Assignment — One figure is the whole answer: the number of lines below that contain the word "définit".
Start of Block
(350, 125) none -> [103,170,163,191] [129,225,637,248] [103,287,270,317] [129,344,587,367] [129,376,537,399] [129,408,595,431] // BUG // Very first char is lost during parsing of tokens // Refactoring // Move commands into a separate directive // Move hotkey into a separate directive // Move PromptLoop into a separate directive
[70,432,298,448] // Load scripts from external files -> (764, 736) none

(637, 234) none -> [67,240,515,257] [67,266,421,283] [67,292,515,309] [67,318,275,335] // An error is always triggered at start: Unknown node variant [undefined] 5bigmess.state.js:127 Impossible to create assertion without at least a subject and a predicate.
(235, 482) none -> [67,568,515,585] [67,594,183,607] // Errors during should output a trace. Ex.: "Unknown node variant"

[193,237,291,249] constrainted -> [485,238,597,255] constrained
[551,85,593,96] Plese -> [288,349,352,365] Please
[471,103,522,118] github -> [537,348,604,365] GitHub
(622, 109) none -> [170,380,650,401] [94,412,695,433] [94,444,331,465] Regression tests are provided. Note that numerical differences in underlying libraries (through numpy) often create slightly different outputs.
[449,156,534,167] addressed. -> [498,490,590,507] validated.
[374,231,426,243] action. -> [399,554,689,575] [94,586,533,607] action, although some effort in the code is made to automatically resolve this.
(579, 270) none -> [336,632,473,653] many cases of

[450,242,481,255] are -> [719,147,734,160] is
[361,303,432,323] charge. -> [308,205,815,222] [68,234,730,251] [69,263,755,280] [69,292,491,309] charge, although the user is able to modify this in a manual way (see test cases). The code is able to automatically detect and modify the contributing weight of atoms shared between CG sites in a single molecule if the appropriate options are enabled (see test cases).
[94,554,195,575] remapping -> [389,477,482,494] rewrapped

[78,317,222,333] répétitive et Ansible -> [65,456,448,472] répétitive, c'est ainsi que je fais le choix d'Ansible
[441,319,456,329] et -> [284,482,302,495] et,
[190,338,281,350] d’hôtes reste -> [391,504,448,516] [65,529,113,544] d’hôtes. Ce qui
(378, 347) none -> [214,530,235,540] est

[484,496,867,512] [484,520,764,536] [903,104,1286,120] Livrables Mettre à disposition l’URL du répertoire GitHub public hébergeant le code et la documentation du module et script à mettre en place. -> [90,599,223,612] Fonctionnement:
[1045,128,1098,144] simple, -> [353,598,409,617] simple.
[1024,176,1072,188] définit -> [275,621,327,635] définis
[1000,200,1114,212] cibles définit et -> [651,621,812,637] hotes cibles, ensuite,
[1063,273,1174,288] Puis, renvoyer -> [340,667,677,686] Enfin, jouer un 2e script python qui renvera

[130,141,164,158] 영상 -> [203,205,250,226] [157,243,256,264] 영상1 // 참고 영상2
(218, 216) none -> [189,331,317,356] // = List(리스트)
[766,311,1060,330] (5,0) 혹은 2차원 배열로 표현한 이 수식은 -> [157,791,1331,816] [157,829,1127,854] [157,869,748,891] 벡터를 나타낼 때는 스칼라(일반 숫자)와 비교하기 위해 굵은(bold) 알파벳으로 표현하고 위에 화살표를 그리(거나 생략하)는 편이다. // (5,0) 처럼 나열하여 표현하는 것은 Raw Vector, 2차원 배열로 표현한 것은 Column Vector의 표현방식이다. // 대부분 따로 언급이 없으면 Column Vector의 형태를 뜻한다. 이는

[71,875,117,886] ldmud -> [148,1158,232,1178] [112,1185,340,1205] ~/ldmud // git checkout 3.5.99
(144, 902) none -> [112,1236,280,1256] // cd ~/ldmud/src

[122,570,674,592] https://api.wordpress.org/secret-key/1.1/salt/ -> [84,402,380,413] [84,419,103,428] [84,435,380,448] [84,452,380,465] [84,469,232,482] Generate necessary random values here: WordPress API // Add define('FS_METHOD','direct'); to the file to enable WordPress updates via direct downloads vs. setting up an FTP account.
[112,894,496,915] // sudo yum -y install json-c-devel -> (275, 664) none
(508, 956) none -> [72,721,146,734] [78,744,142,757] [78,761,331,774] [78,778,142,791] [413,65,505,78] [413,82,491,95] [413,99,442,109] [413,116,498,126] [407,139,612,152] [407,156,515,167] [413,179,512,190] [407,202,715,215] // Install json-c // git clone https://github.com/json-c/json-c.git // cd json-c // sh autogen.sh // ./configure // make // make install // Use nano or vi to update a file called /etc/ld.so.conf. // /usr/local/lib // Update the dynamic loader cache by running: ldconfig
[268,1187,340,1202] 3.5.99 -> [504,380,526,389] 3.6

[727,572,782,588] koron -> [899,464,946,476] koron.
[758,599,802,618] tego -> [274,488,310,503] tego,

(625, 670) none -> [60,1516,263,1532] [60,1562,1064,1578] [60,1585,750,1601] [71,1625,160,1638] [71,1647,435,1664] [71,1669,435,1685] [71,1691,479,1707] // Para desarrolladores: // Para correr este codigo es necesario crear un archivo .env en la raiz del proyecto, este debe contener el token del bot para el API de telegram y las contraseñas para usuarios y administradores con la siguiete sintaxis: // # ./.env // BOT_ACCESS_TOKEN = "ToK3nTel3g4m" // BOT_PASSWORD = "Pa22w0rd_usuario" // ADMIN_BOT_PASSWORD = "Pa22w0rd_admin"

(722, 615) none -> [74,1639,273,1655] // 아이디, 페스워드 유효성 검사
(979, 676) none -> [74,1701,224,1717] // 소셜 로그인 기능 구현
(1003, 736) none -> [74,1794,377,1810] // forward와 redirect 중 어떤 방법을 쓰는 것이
End of Block
Your response — 2